L'objectif des Frères Chasseurs est de s'emparer du Fort Wellington. L'affrontement entre les rebelles et la milice de Prescott, regroupant 140 miliciens et une troupe de 70 soldats, dure près d'une heure et la résistance force les rebelles à retraiter vers le moulin de pierres(Lindsey, 1910, p.443). Les Chasseurs envoient un informateur sur une planche pour traverser du côté américain pour demander qu'on vienne les chercher au moulin. Les navires de Sandom arrivent entre temps et tirent plusieurs salves sur la cachette des rebelles. Elles ne font que très peu de dégats à cause de l'épaisseur des murs du moulin et des bâtiments adjacents. Le mercredi 14 novembre, Von Schoultz attend toujours du renfort de Ogdensburg. Bill Johnston tente de se faufiler à l'aide d'un petit bateau, mais il ne parvient pas à passer les bateaux britanniques. En désespoir de cause, les rebelles demandent à Von Schoultz de les ramener aux États-Unis, mais le paquebot britannique Experience, qui assure la garde sur le Saint-Laurent, empêche toute fuite (Lindsey, 1910, p.443).

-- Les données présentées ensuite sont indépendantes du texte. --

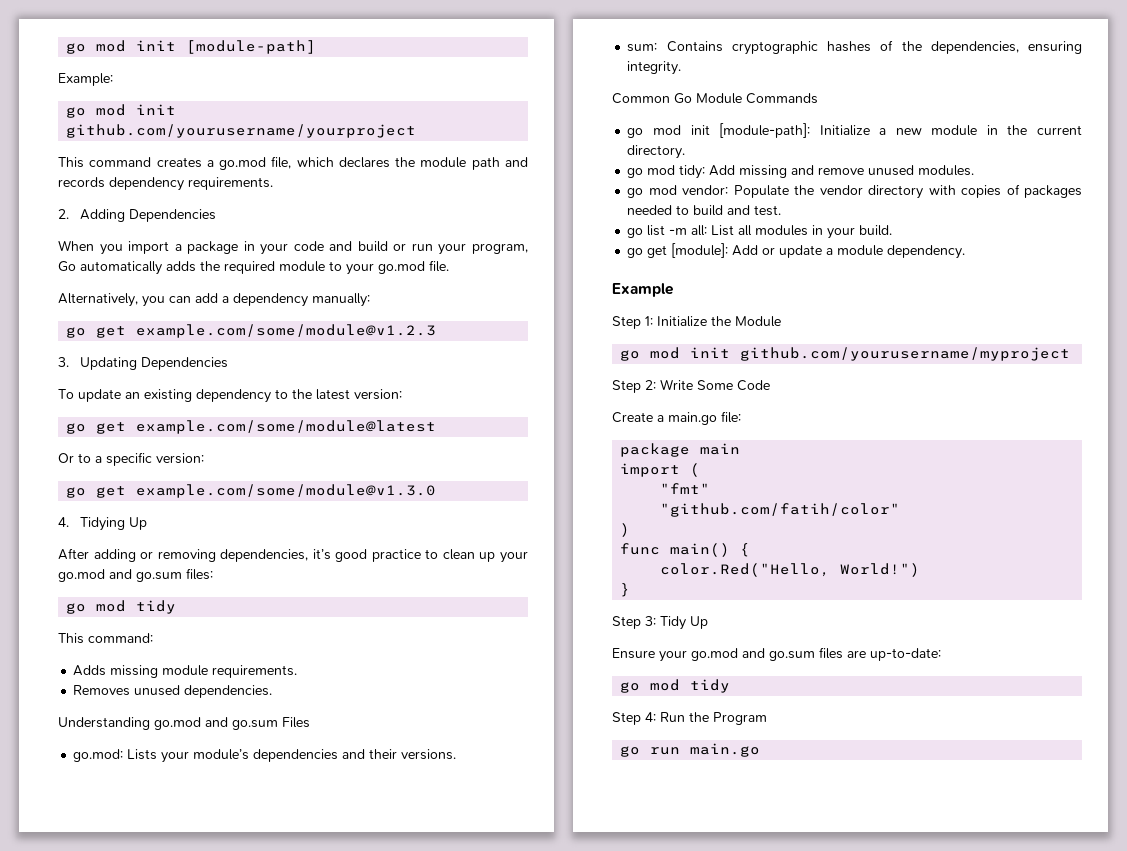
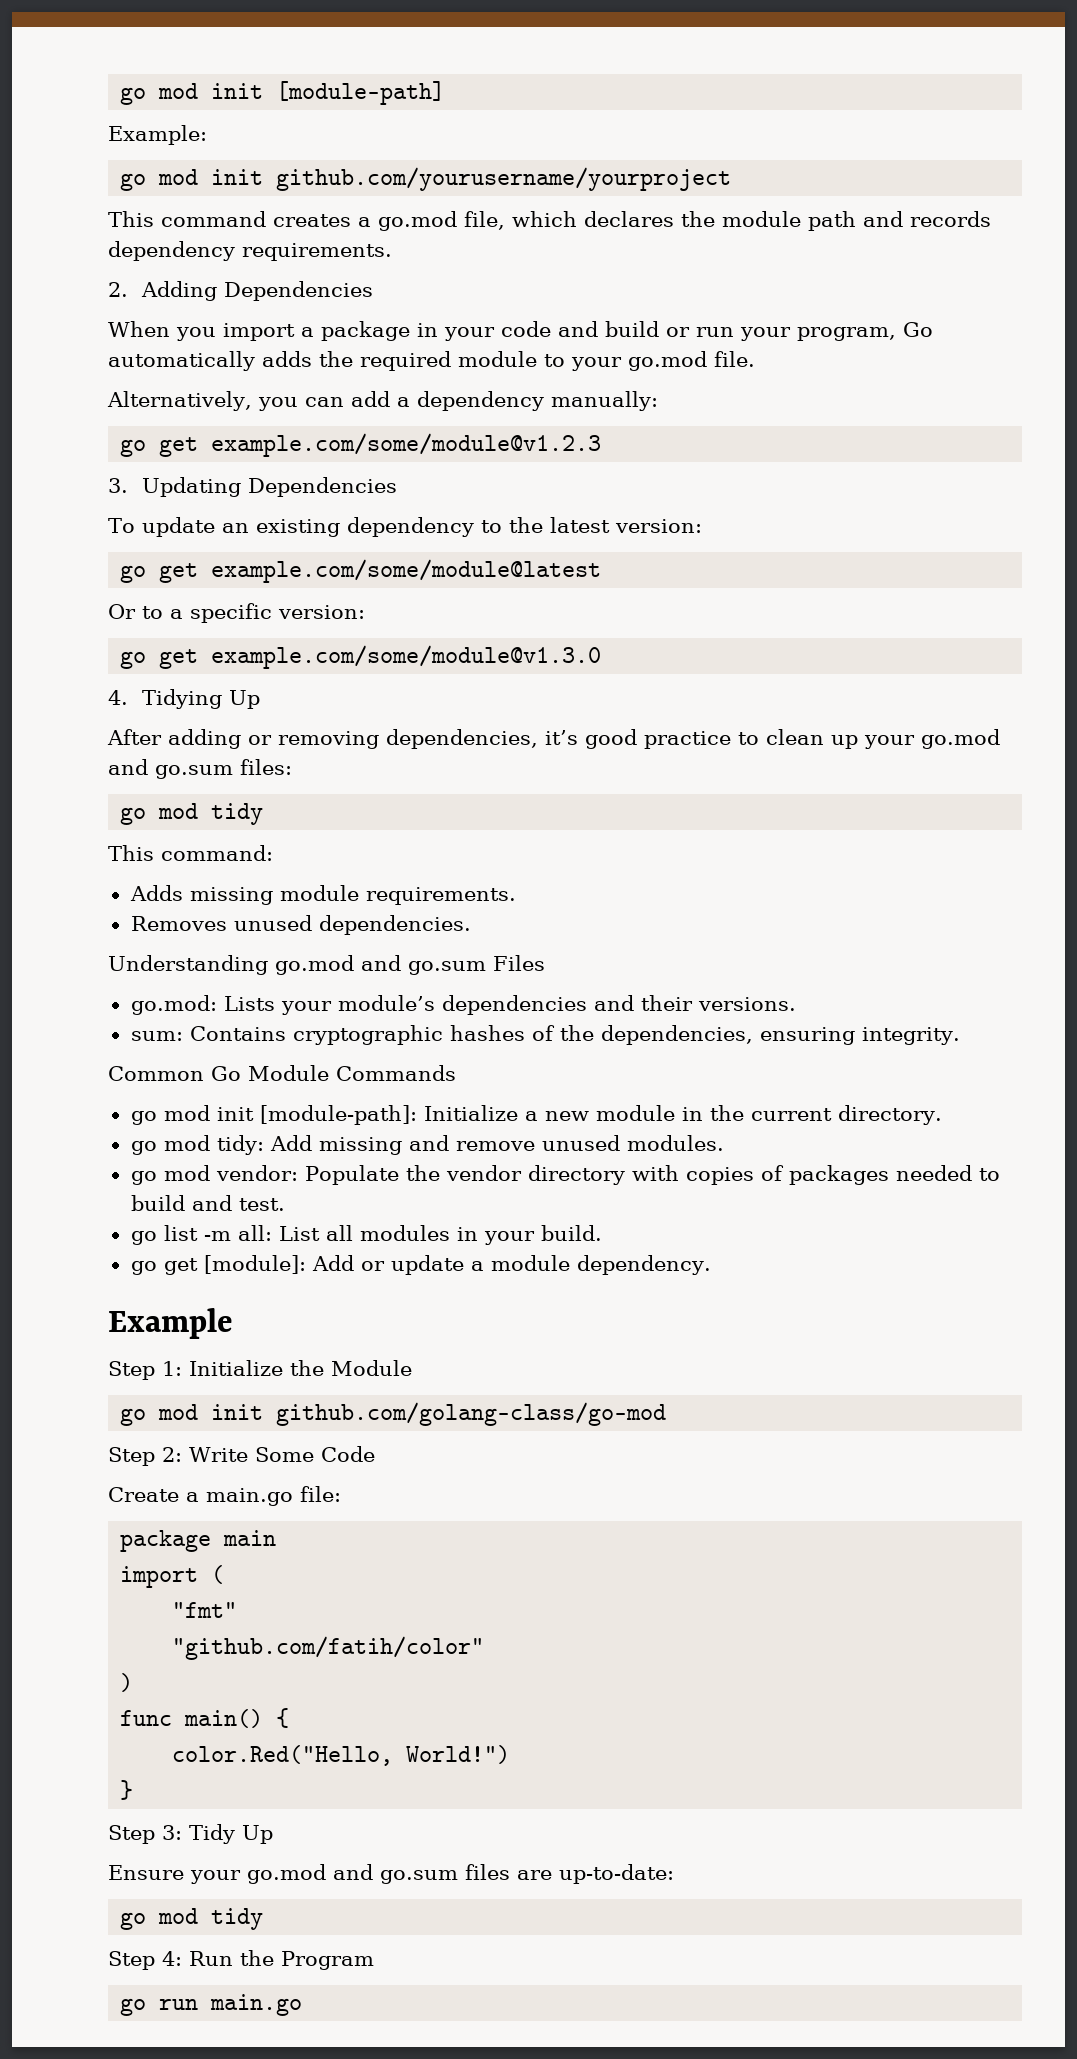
- go mod init github.com/yourusername/myproject
+ go mod init github.com/golang-class/go-mod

Le 16 novembre, le Colonel Henry Dundas arrive de Kingston avec quatre compagnies du 83ièmerégiment et une artillerie lourde importante. À l'aide de cette artillerie, chaque salve endommage le moulin. Le Colonel Dundas et le Colonel Plomer Young se relaient donc au commandement pour tirer régulièrement et sans arrêts, pendant que Sandom continue de les appuyer avec ses trois navires. (Stagg, 1988, p.844) Les rebelles manquent bientôt de munitions et doivent se défendre à l'aide de tout ce qui leur tombe sous la main : Clous, charnières de portes, boulons (Stagg, 1987, p.871). Selon Lindsey, Von Schoultz et plusieurs autres ont tenté de fuir pendant la nuit en se cachant dans des broussailles près de la berge où ils ont été découverts et faits prisonniers au matin (Lindsey, 1910, p.444). Stagg soutient lui que les rebelles se sont rendus suite à un assaut de l'armée (Stagg, 1987, p.844). N'empêche que les 157 rebelles, qui sont toujours au moulin, sortent le drapeau blanc et se rendent inconditionnellement au Colonel Dundas. De ce groupe, onze rebelles sont pendus, incluant le commandant Von Schoultz, le 8 décembre 1838 (Lindsey, 1910, p.844).